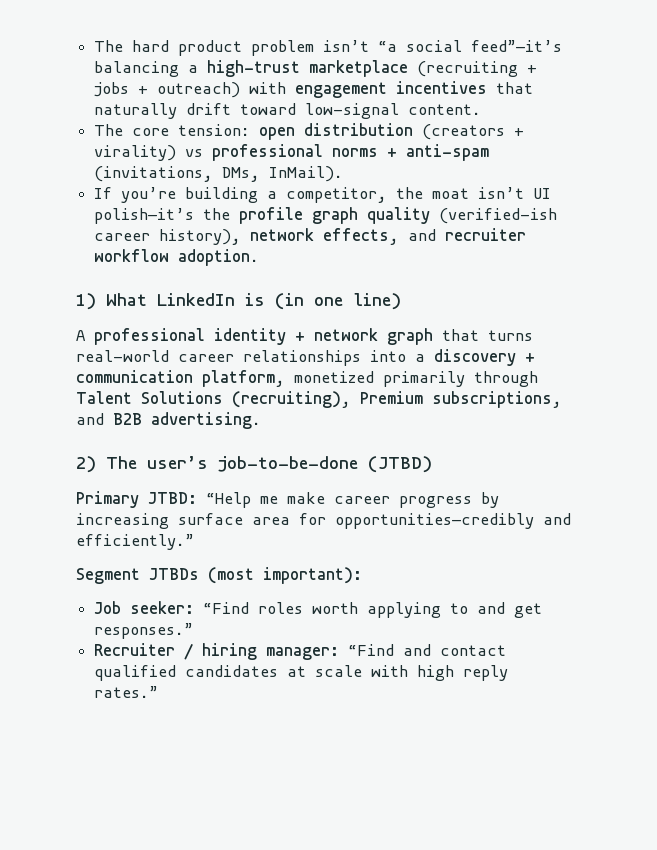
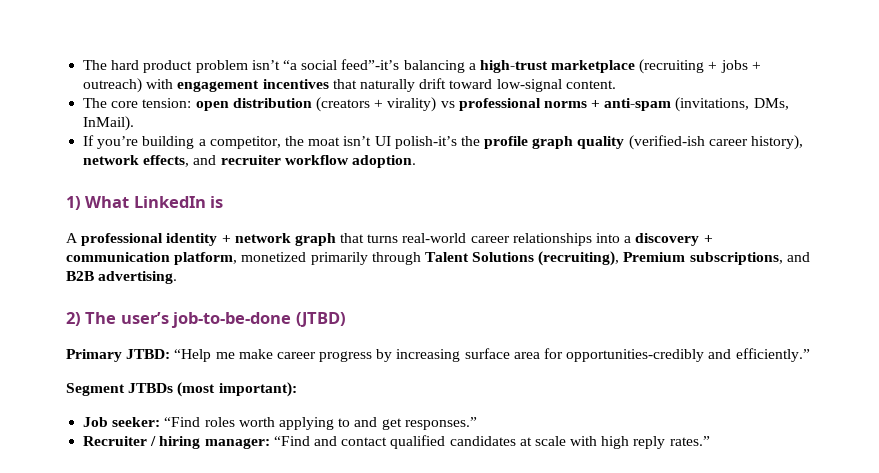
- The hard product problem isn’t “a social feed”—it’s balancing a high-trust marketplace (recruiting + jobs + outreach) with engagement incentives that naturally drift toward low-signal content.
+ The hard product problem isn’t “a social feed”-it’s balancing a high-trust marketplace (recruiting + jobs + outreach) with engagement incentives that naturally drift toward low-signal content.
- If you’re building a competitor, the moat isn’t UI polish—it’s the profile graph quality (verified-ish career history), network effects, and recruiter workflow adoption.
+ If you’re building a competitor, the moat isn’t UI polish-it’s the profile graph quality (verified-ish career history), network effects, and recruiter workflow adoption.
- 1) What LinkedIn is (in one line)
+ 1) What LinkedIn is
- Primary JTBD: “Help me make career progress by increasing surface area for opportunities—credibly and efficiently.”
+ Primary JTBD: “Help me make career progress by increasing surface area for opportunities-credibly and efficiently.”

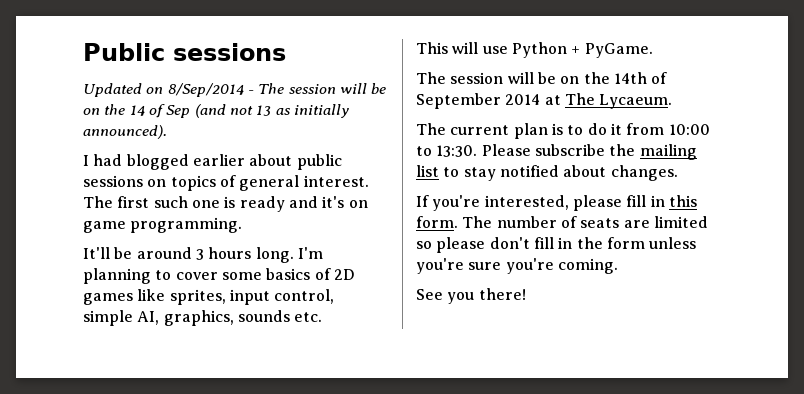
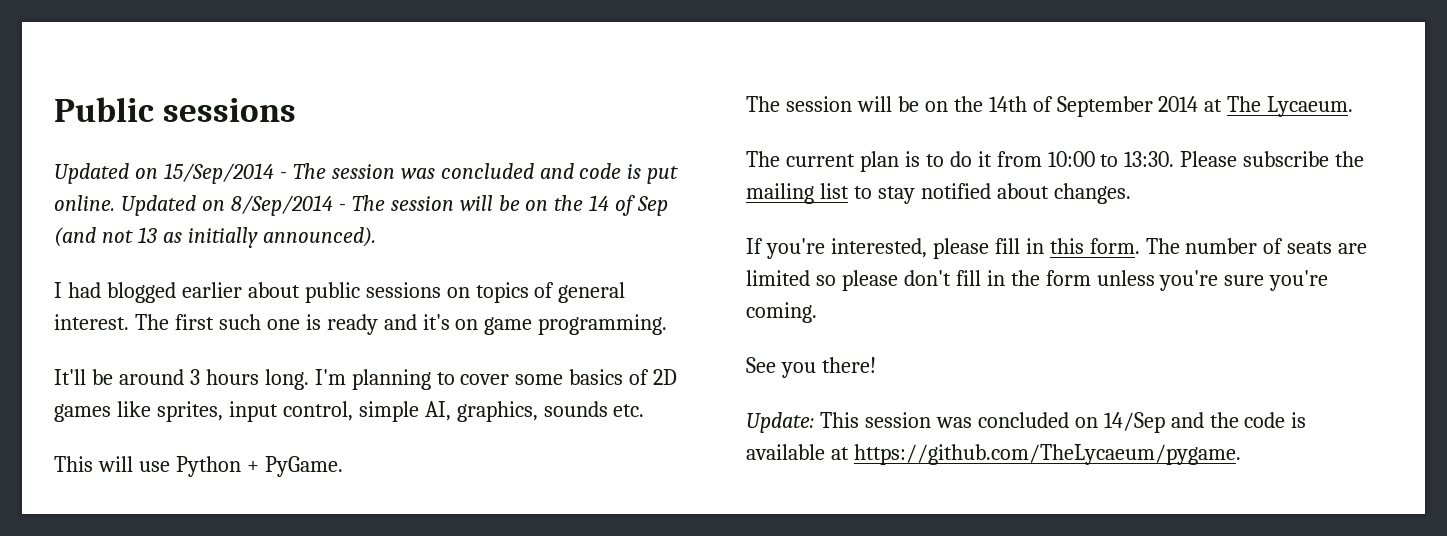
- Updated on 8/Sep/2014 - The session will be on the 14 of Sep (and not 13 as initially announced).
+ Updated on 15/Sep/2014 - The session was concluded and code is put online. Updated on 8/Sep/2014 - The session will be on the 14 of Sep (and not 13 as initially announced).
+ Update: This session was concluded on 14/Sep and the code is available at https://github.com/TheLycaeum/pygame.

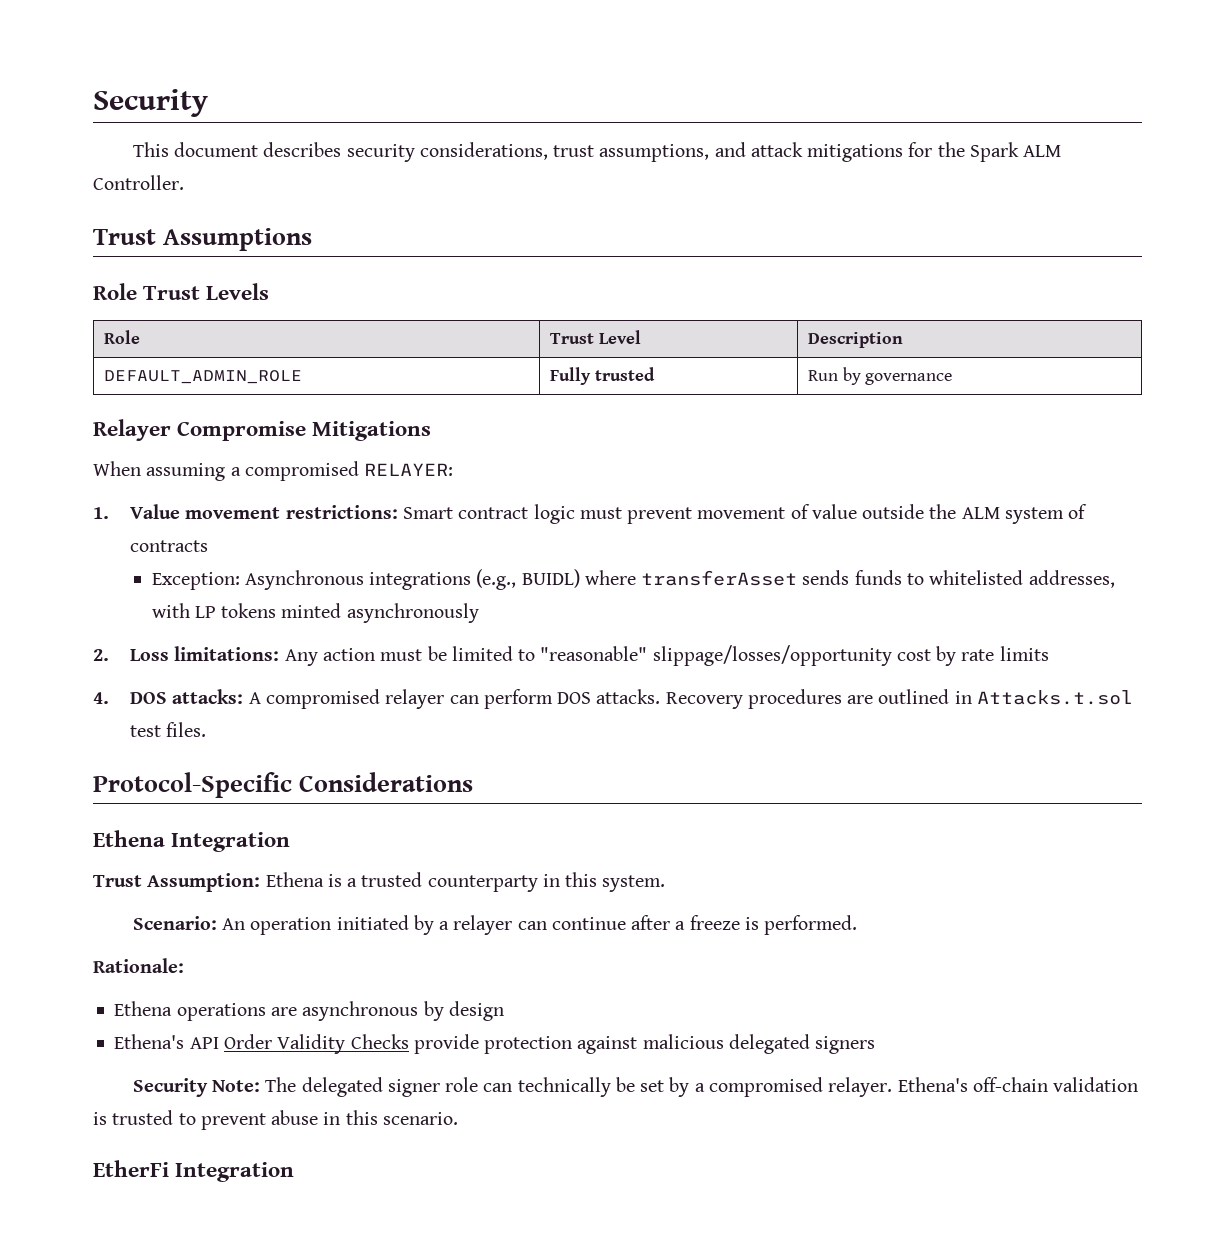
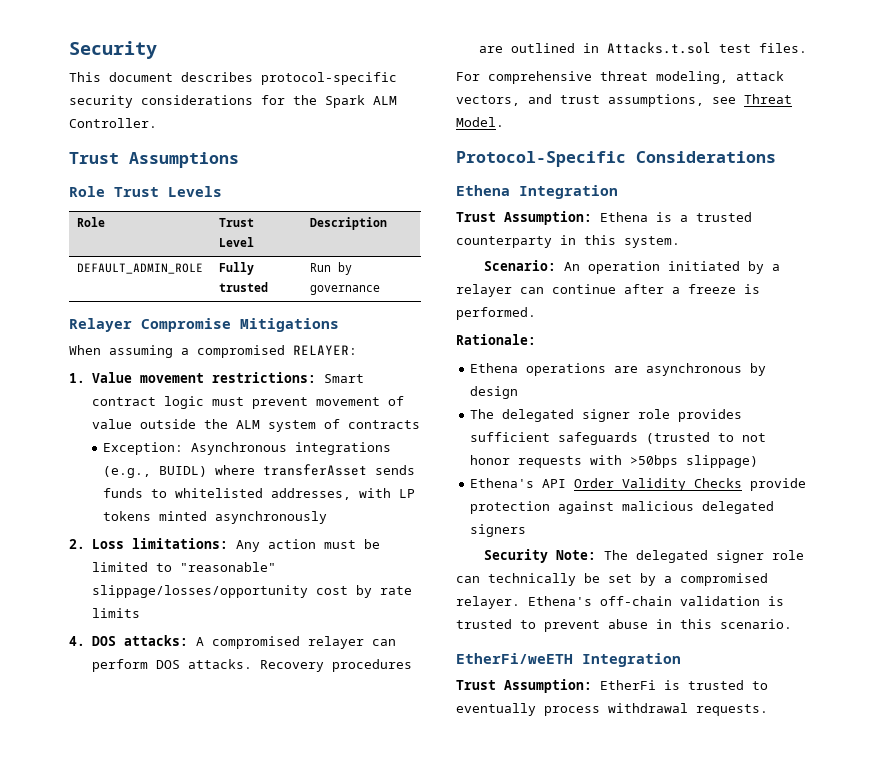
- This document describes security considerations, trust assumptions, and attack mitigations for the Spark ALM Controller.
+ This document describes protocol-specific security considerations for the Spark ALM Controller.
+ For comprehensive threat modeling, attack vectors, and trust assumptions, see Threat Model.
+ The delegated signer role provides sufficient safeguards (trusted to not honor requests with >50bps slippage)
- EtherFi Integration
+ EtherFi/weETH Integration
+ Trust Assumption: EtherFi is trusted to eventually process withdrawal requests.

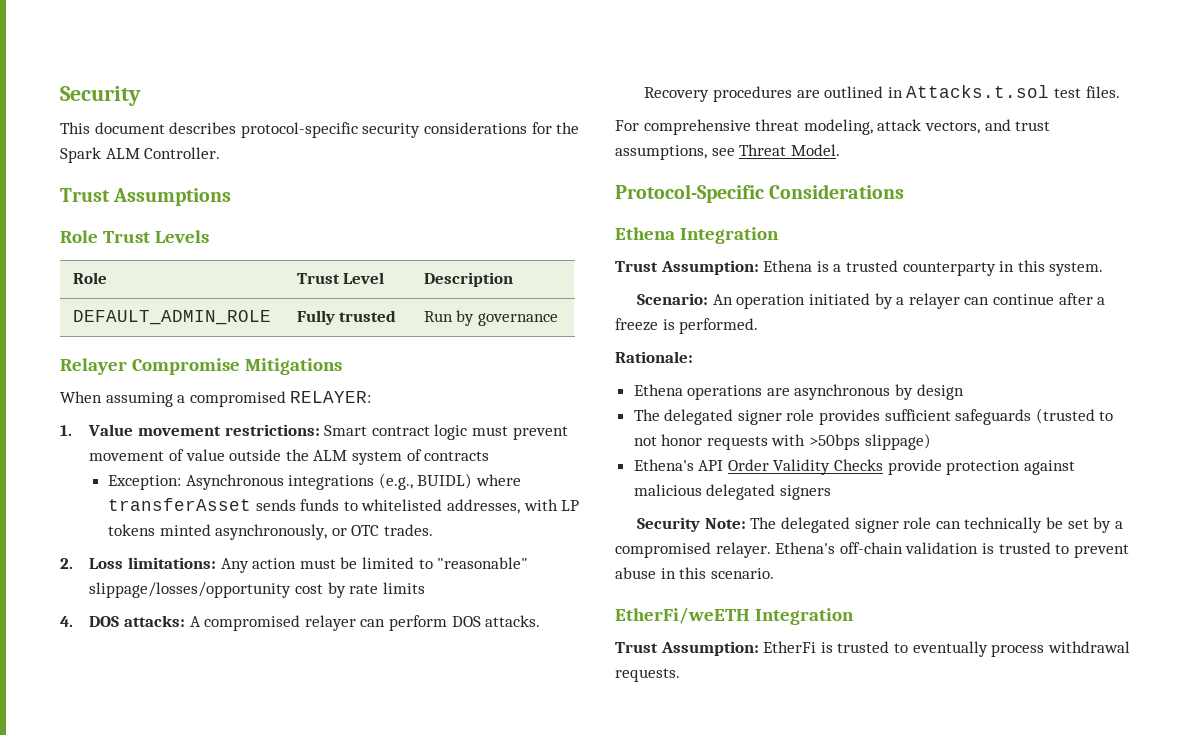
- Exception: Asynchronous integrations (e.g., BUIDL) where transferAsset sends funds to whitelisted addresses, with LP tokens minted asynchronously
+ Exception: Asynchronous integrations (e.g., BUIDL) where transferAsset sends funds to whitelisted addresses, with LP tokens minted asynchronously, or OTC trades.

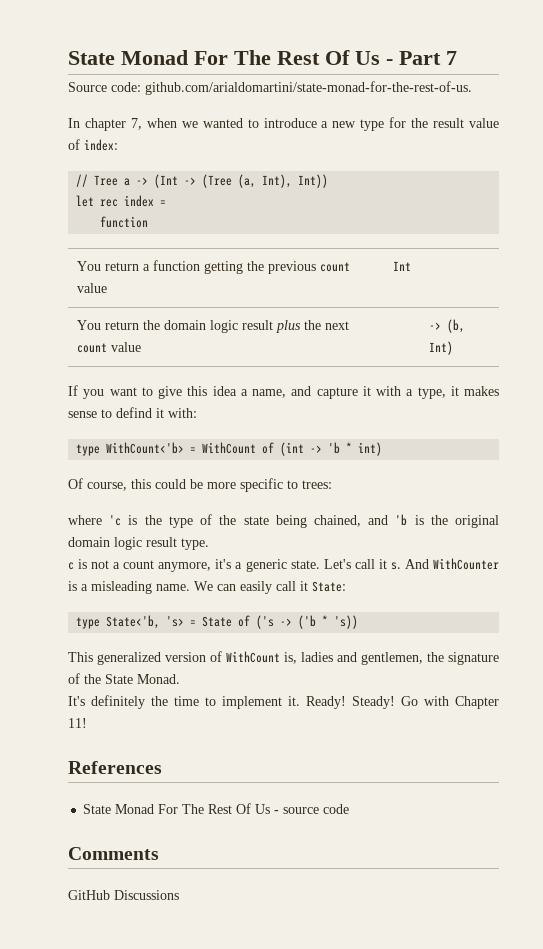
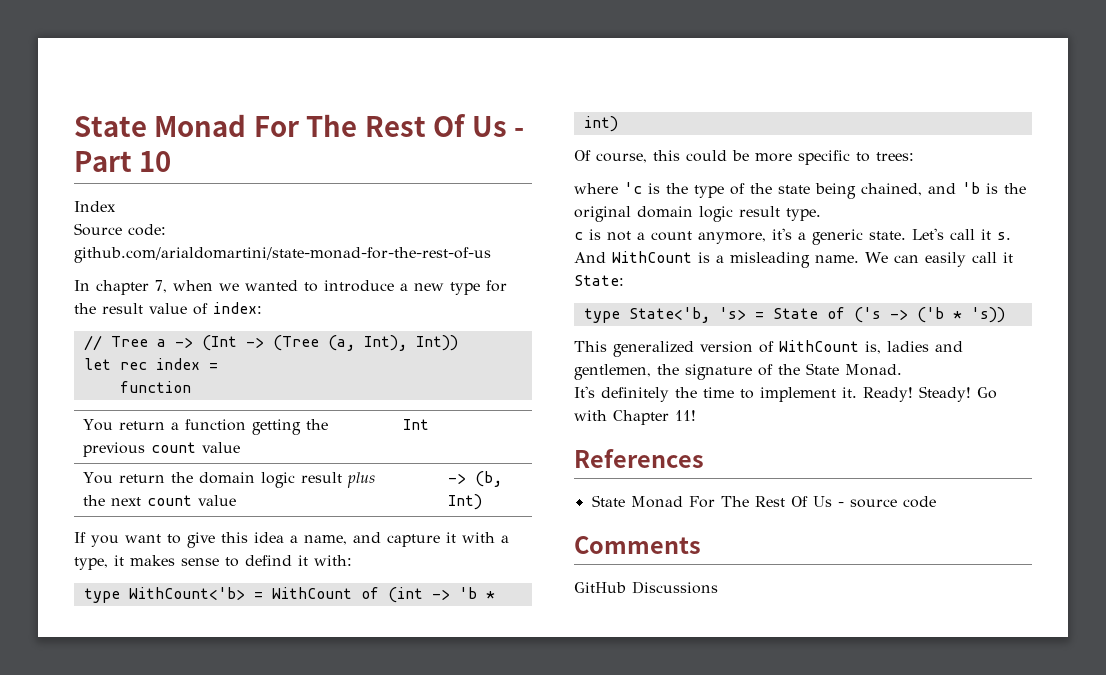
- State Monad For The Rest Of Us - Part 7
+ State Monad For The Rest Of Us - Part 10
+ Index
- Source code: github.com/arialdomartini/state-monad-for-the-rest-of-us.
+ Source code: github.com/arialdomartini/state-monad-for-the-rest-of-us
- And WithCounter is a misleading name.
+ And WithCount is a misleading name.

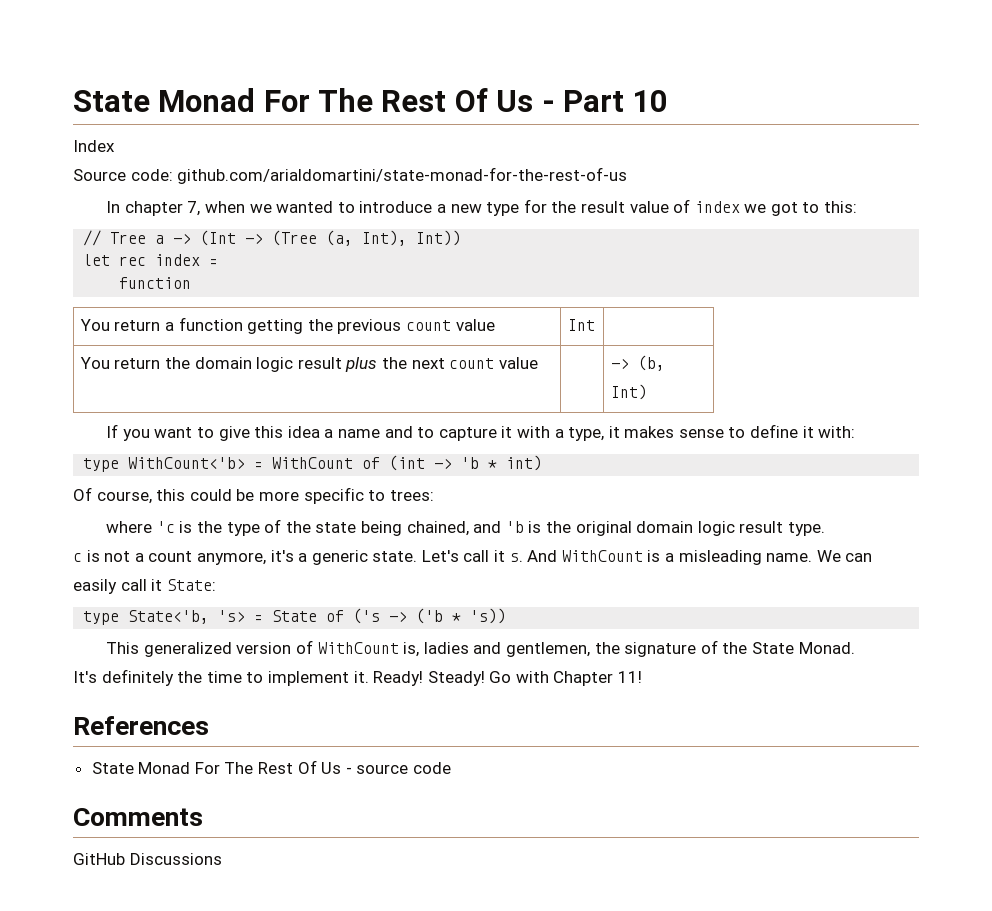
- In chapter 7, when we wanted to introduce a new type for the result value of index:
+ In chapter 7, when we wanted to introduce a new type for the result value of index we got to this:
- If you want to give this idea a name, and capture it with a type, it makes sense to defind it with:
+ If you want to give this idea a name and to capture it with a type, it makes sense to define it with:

Work item -
Restate the listing word for word. Pictures do not belong in the copy.

Output for this exercise -
- The hard product problem isn’t “a social feed”—it’s balancing a high-trust marketplace (recruiting + jobs + outreach) with engagement incentives that naturally drift toward low-signal content.
+ The hard product problem isn’t “a social feed”-it’s balancing a high-trust marketplace (recruiting + jobs + outreach) with engagement incentives that naturally drift toward low-signal content.
- If you’re building a competitor, the moat isn’t UI polish—it’s the profile graph quality (verified-ish career history), network effects, and recruiter workflow adoption.
+ If you’re building a competitor, the moat isn’t UI polish-it’s the profile graph quality (verified-ish career history), network effects, and recruiter workflow adoption.
- 1) What LinkedIn is (in one line)
+ 1) What LinkedIn is
- Primary JTBD: “Help me make career progress by increasing surface area for opportunities—credibly and efficiently.”
+ Primary JTBD: “Help me make career progress by increasing surface area for opportunities-credibly and efficiently.”

- Updated on 8/Sep/2014 - The session will be on the 14 of Sep (and not 13 as initially announced).
+ Updated on 15/Sep/2014 - The session was concluded and code is put online. Updated on 8/Sep/2014 - The session will be on the 14 of Sep (and not 13 as initially announced).
+ Update: This session was concluded on 14/Sep and the code is available at https://github.com/TheLycaeum/pygame.

- This document describes security considerations, trust assumptions, and attack mitigations for the Spark ALM Controller.
+ This document describes protocol-specific security considerations for the Spark ALM Controller.
+ For comprehensive threat modeling, attack vectors, and trust assumptions, see Threat Model.
+ The delegated signer role provides sufficient safeguards (trusted to not honor requests with >50bps slippage)
- EtherFi Integration
+ EtherFi/weETH Integration
+ Trust Assumption: EtherFi is trusted to eventually process withdrawal requests.

- Exception: Asynchronous integrations (e.g., BUIDL) where transferAsset sends funds to whitelisted addresses, with LP tokens minted asynchronously
+ Exception: Asynchronous integrations (e.g., BUIDL) where transferAsset sends funds to whitelisted addresses, with LP tokens minted asynchronously, or OTC trades.

- State Monad For The Rest Of Us - Part 7
+ State Monad For The Rest Of Us - Part 10
+ Index
- Source code: github.com/arialdomartini/state-monad-for-the-rest-of-us.
+ Source code: github.com/arialdomartini/state-monad-for-the-rest-of-us
- And WithCounter is a misleading name.
+ And WithCount is a misleading name.

- In chapter 7, when we wanted to introduce a new type for the result value of index:
+ In chapter 7, when we wanted to introduce a new type for the result value of index we got to this:
- If you want to give this idea a name, and capture it with a type, it makes sense to defind it with:
+ If you want to give this idea a name and to capture it with a type, it makes sense to define it with:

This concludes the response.